What is Sightly (HTL) and why does migrating from JSP custom tags matter for an InsurTech platform?+

Sightly (HTML Template Language, or HTL) is the modern server-side templating language for AEM component development, replacing JSP. JSP custom tags allowed arbitrary Java logic in templates — a security liability, since business logic placed in the presentation layer creates XSS vulnerabilities and tightly coupled code that is difficult to maintain. HTL enforces strict template/logic separation: all logic moves to Sling Models, and templates contain only presentation markup. HTL provides XSS protection by default — a specific concern for an InsurTech platform handling sensitive policyholder data.
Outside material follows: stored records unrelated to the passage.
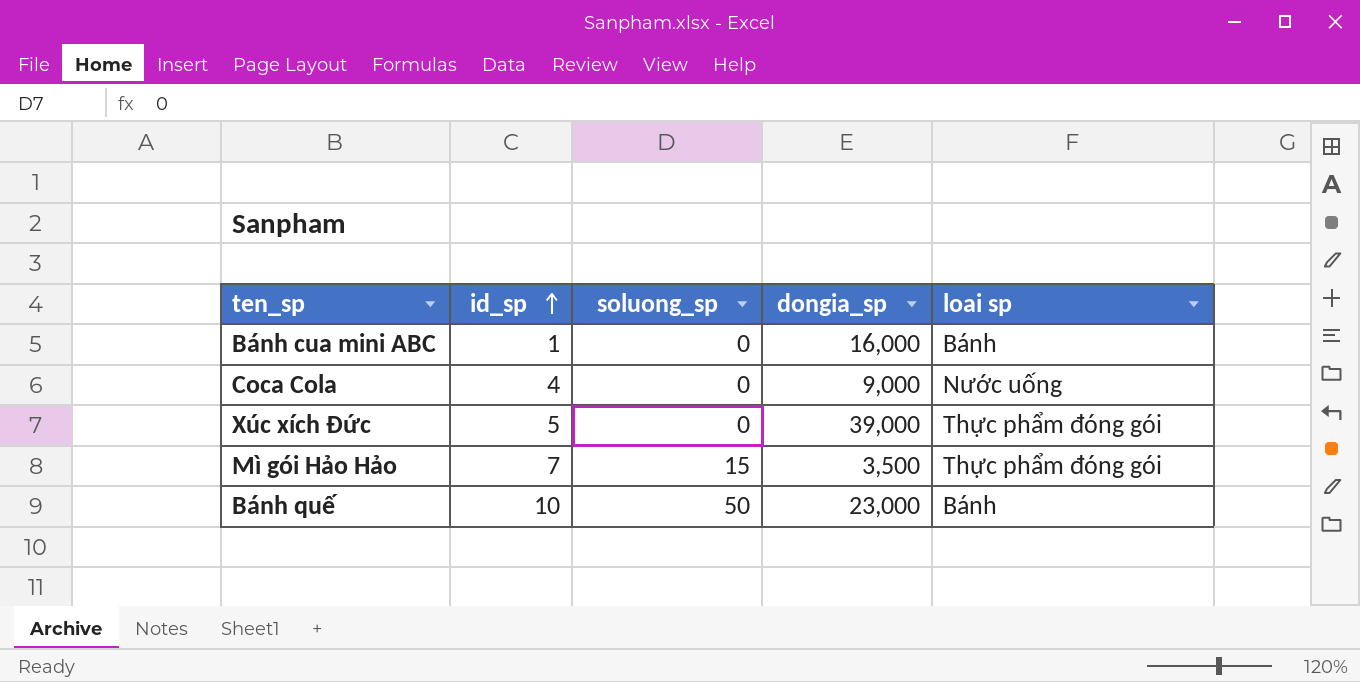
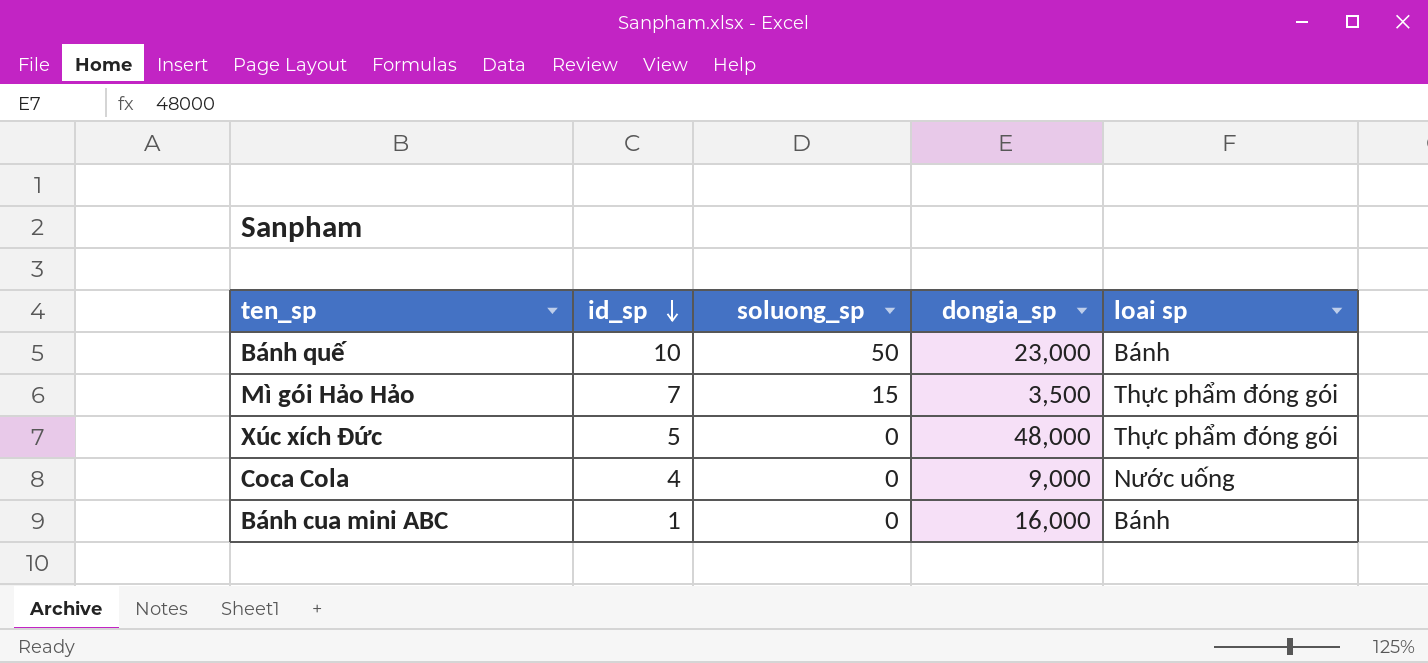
row order: id_sp ascending -> id_sp descending
Xúc xích Đức | dongia_sp: 39,000 -> 48,000

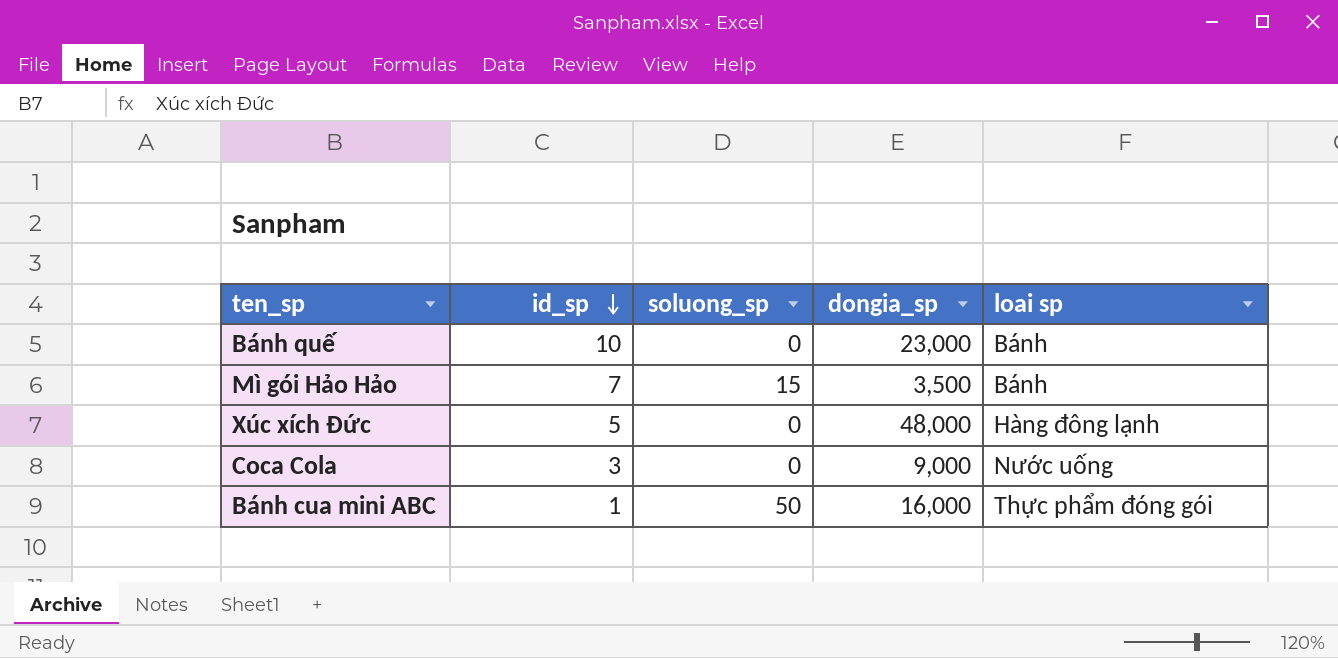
Bánh quế | soluong_sp: 50 -> 0
Mì gói Hảo Hảo | loai sp: Thực phẩm đóng gói -> Bánh
Xúc xích Đức | loai sp: Thực phẩm đóng gói -> Hàng đông lạnh
Coca Cola | id_sp: 4 -> 3
Bánh cua mini ABC | soluong_sp: 0 -> 50
Bánh cua mini ABC | loai sp: Bánh -> Thực phẩm đóng gói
Migrating to HTL is also a hard prerequisite for AEM as a Cloud Service, making the refactoring a future-proofing investment beyond immediate code quality improvement.

What makes an AEM 6.3 to 6.5 version upgrade complex in an enterprise InsurTech context?+

AEM 6.5 introduced significant platform changes: Oak repository updates affecting query performance and indexing, Granite UI component API changes, Dispatcher configuration updates, and stricter deprecation enforcement of legacy APIs still usable in 6.3. In an enterprise codebase with custom components, OSGi bundles, and bespoke integrations, these changes surface as backward-compatibility compilation errors that must be individually diagnosed and resolved — each requiring an understanding of both what the deprecated API was doing and what the 6.5-compatible replacement achieves, with the risk that a quick compilation fix introduces a functional regression. Resolving these errors systematically across a production InsurTech platform, while simultaneously running the S3 decoupling and HTL refactoring workstreams under Jenkins CI, required disciplined branch strategy and change management throughout.